[EXERCISE PROMPT] Please restate each line of the data below exactly. Omit all images.

[EXCERPTED RECORDS]
========================
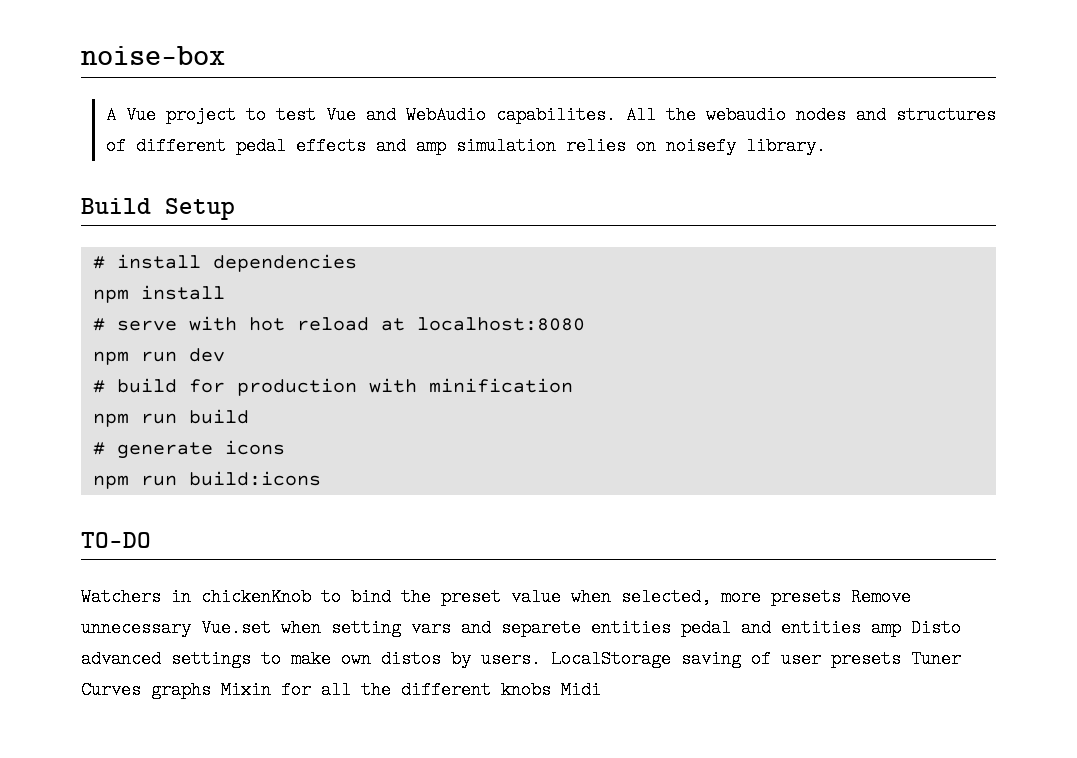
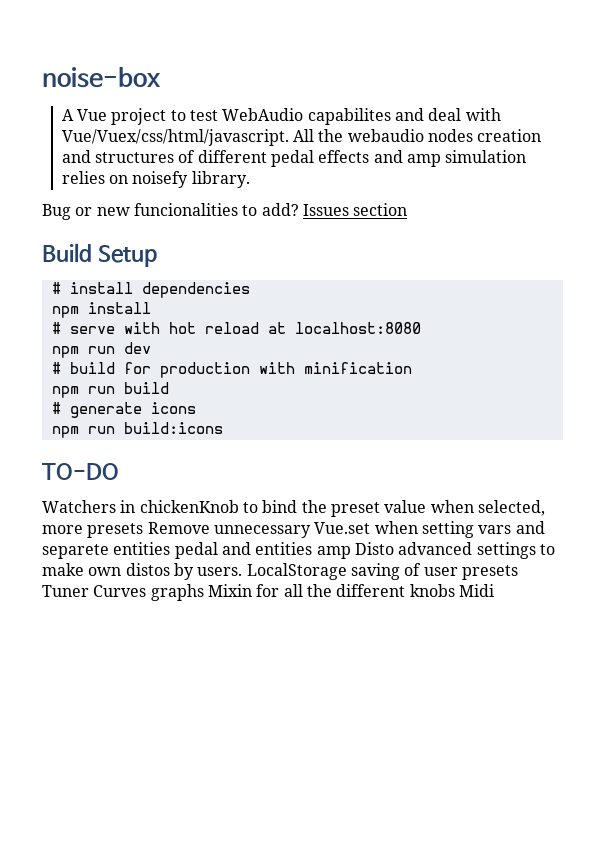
- A Vue project to test Vue and WebAudio capabilites.
+ A Vue project to test WebAudio capabilites and deal with Vue/Vuex/css/html/javascript.
- All the webaudio nodes and structures of different pedal effects and amp simulation relies on noisefy library.
+ All the webaudio nodes creation and structures of different pedal effects and amp simulation relies on noisefy library.
+ Bug or new funcionalities to add? Issues section

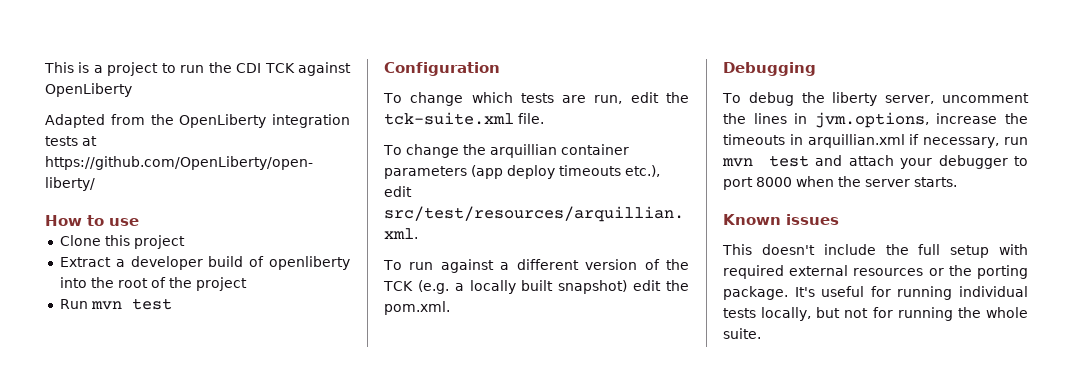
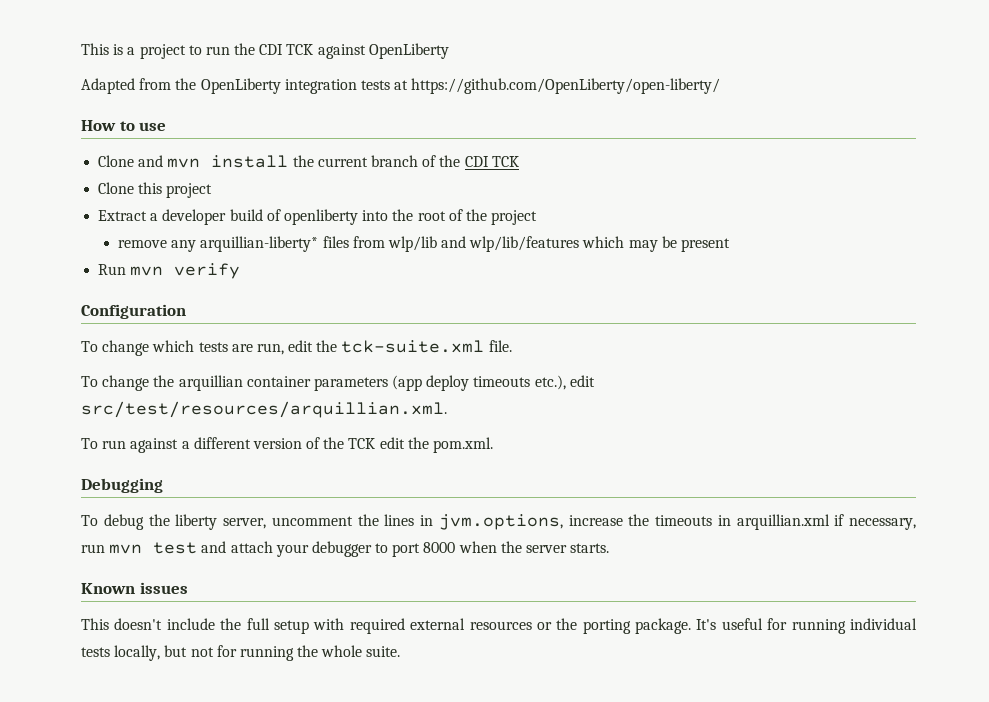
+ Clone and mvn install the current branch of the CDI TCK
+ remove any arquillian-liberty* files from wlp/lib and wlp/lib/features which may be present
- Run mvn test
+ Run mvn verify
- To run against a different version of the TCK (e.g. a locally built snapshot) edit the pom.xml.
+ To run against a different version of the TCK edit the pom.xml.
========================
[OUTPUT OF THE TASK]
- A Vue project to test Vue and WebAudio capabilites.
+ A Vue project to test WebAudio capabilites and deal with Vue/Vuex/css/html/javascript.
- All the webaudio nodes and structures of different pedal effects and amp simulation relies on noisefy library.
+ All the webaudio nodes creation and structures of different pedal effects and amp simulation relies on noisefy library.
+ Bug or new funcionalities to add? Issues section

+ Clone and mvn install the current branch of the CDI TCK
+ remove any arquillian-liberty* files from wlp/lib and wlp/lib/features which may be present
- Run mvn test
+ Run mvn verify
- To run against a different version of the TCK (e.g. a locally built snapshot) edit the pom.xml.
+ To run against a different version of the TCK edit the pom.xml.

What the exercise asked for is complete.